▶ [Supplied material]:
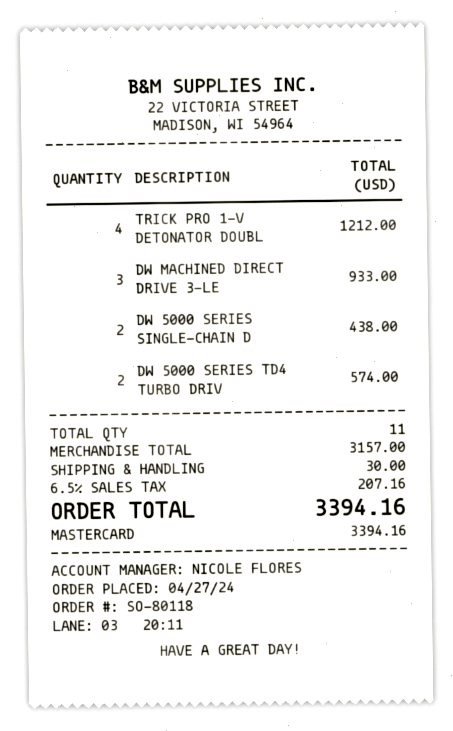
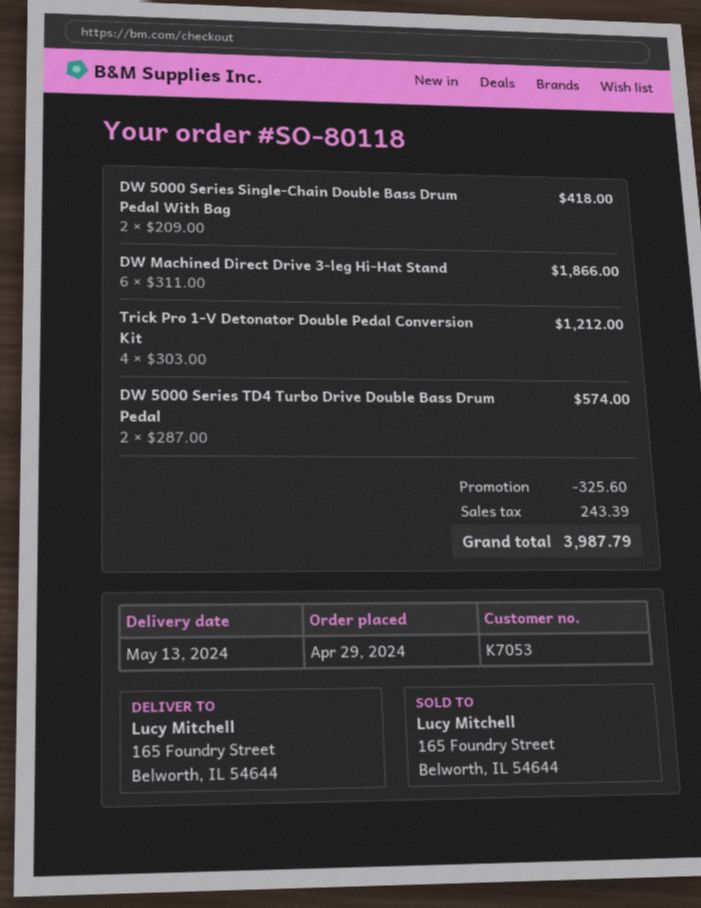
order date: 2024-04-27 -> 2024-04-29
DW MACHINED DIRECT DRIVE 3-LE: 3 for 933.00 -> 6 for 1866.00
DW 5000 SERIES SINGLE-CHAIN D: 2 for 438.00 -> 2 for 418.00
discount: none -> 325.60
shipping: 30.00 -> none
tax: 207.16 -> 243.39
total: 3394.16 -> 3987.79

▶ [Exercise directions]: Set down exactly the line that holds "DW 5000 SERIES" and all lines after it to the end of the data.

▶ [Exercise response]:
DW 5000 SERIES SINGLE-CHAIN D: 2 for 438.00 -> 2 for 418.00
discount: none -> 325.60
shipping: 30.00 -> none
tax: 207.16 -> 243.39
total: 3394.16 -> 3987.79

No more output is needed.